**INPUT DATA**
* * * * * * *
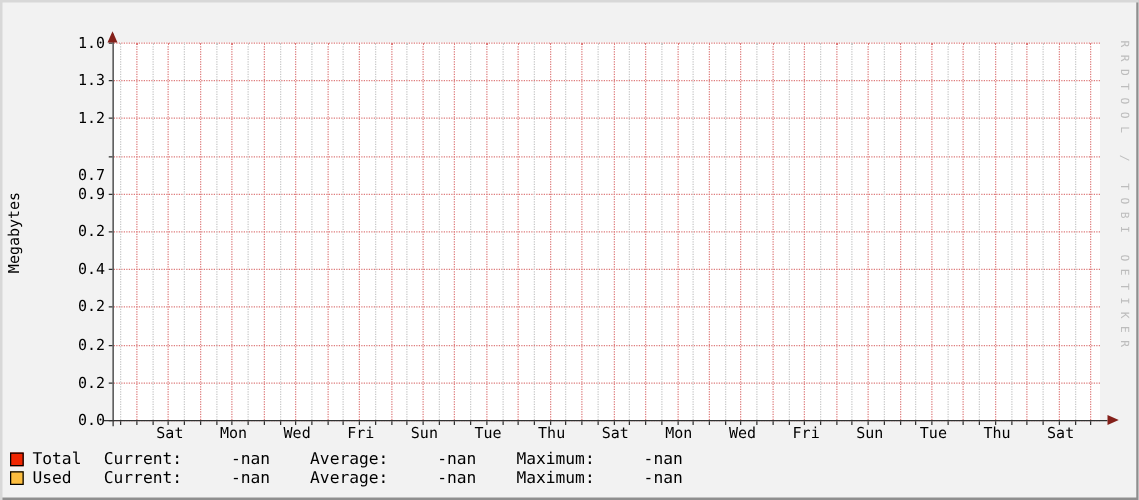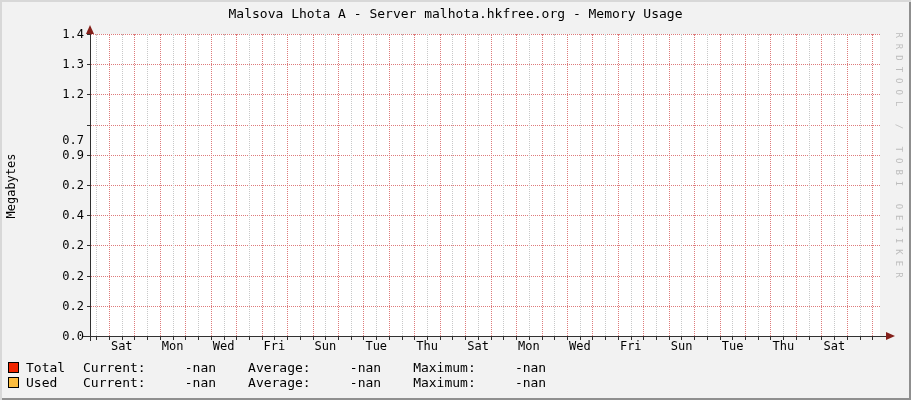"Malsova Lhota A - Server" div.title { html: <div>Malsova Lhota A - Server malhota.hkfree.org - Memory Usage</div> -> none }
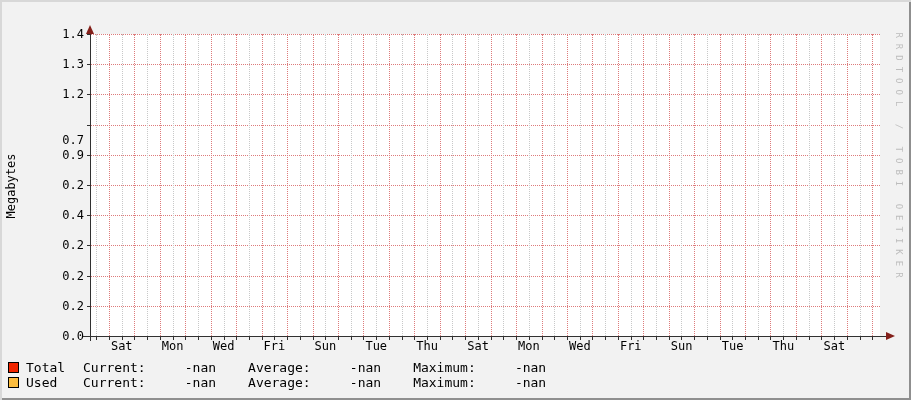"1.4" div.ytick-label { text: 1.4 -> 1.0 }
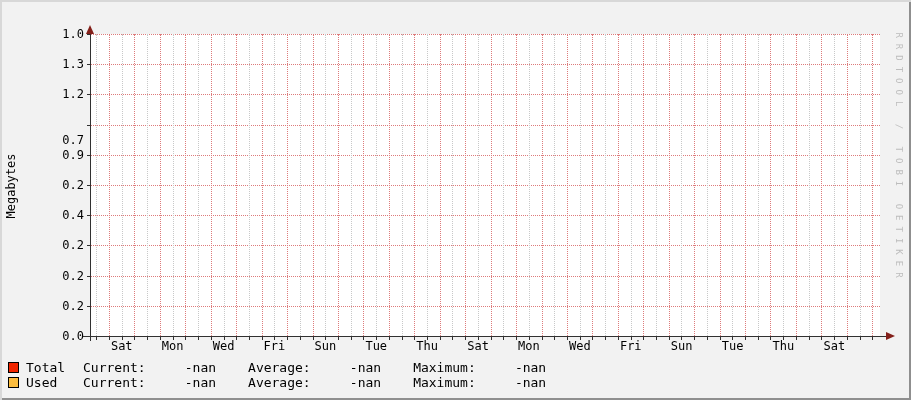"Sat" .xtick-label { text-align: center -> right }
* * * * * * *
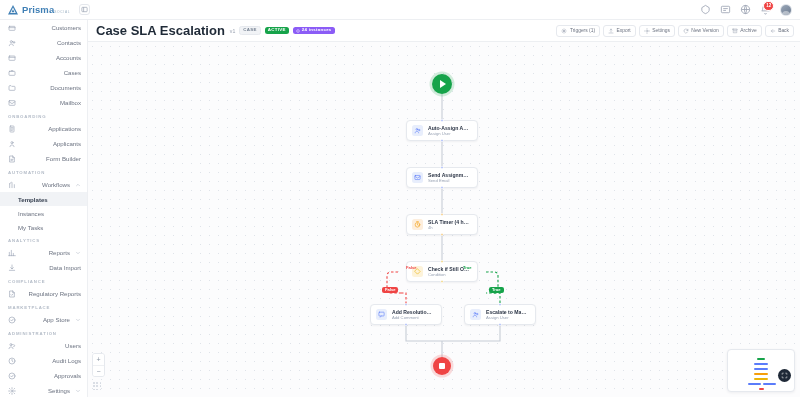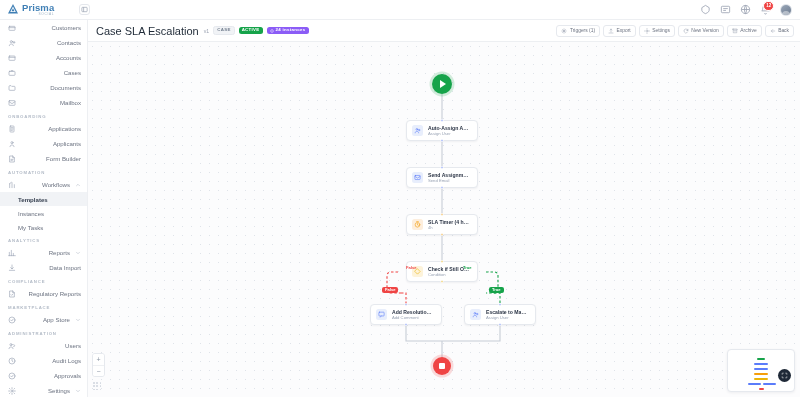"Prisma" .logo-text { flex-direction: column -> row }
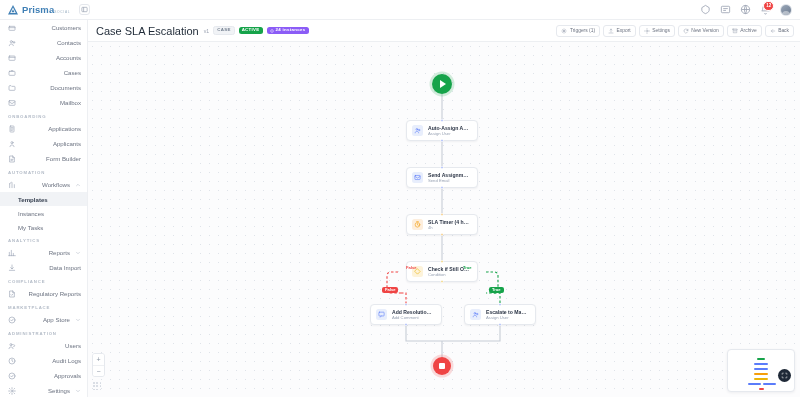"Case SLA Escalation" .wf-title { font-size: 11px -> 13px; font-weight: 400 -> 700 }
* * * * * * *
**ASSIGNMENT**
Look above for the line with "flex-direction: column ->", then print it and each line after it down to and including the line with "font-size: 11px ->". Leave out the pictures and keep the wording exact.

**SOLUTION TO THE EXERCISE**
"Prisma" .logo-text { flex-direction: column -> row }
"Case SLA Escalation" .wf-title { font-size: 11px -> 13px; font-weight: 400 -> 700 }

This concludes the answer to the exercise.